◆ RECORDS ◆
==================================================

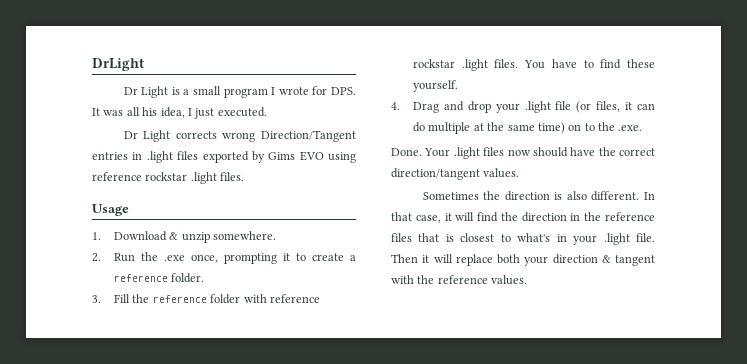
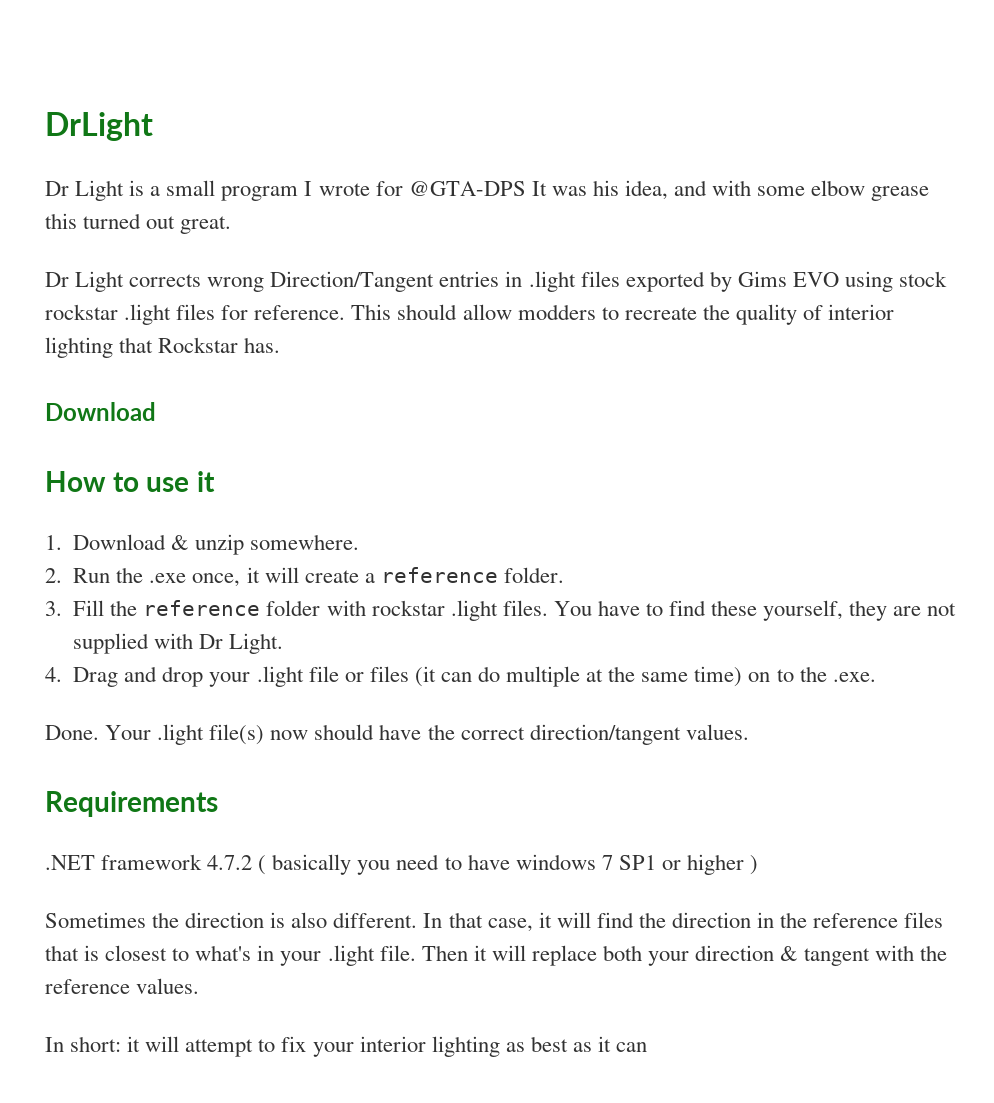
[331,87,356,95] DPS. -> [408,181,526,196] @GTA-DPS
[126,107,140,116] all -> (587, 191) none
[187,107,267,119] I just executed. -> [674,180,930,201] [45,213,232,234] and with some elbow grease this turned out great.
[92,172,245,184] [92,204,129,216] reference rockstar .light files. // Usage -> [899,271,948,287] [45,304,895,325] [45,337,281,358] [45,402,156,421] [45,471,215,492] stock rockstar .light files for reference. This should allow modders to recreate the quality of interior lighting that Rockstar has. // Download // How to use it
[224,253,307,264] prompting it to -> [246,567,299,583] it will
[269,294,320,303] reference -> (366, 608) none
[413,80,459,92] yourself. -> [763,600,957,621] [73,633,284,654] yourself, they are not supplied with Dr Light.
[576,101,633,113] (or files, it -> [344,666,436,687] or files (it
[483,147,505,156] files -> [209,724,265,745] file(s)
(520, 173) none -> [45,791,218,817] [45,854,759,875] // Requirements // .NET framework 4.7.2 ( basically you need to have windows 7 SP1 or higher )
(528, 280) none -> [45,1036,648,1057] // In short: it will attempt to fix your interior lighting as best as it can

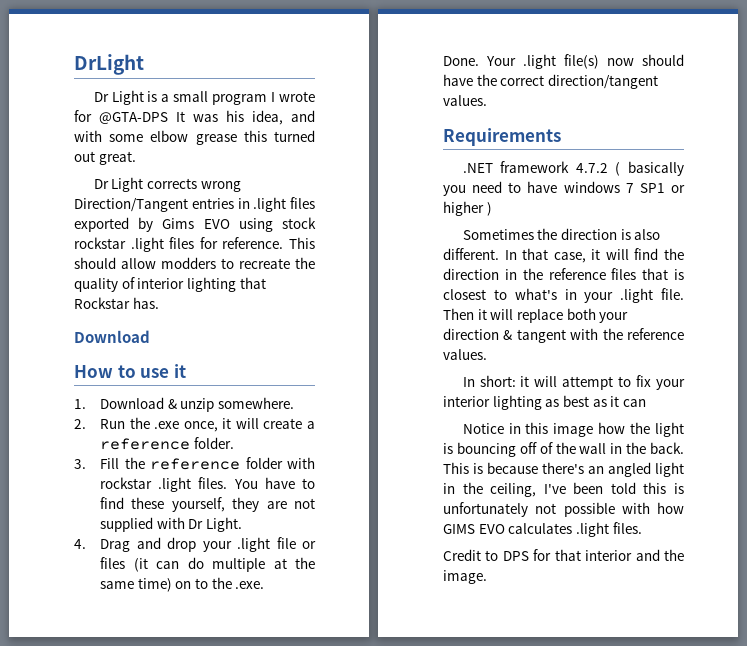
(648, 1047) none -> [462,422,684,437] [443,442,684,457] [443,462,684,477] [443,482,684,497] [443,502,684,517] [443,522,642,537] [443,549,684,561] [443,570,487,584] // Notice in this image how the light is bouncing off of the wall in the back. This is because there's an angled light in the ceiling, I've been told this is unfortunately not possible with how GIMS EVO calculates .light files. // Credit to DPS for that interior and the image.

==================================================

◆ TASK TO COMPLETE ◆
Only the lines above from the line containing "[413,80,459,92] yourself. ->" through the line containing "[483,147,505,156] files ->" should be retyped, exactly and with both ends included.

◆ ANSWER TO THE EXERCISE ◆
[413,80,459,92] yourself. -> [763,600,957,621] [73,633,284,654] yourself, they are not supplied with Dr Light.
[576,101,633,113] (or files, it -> [344,666,436,687] or files (it
[483,147,505,156] files -> [209,724,265,745] file(s)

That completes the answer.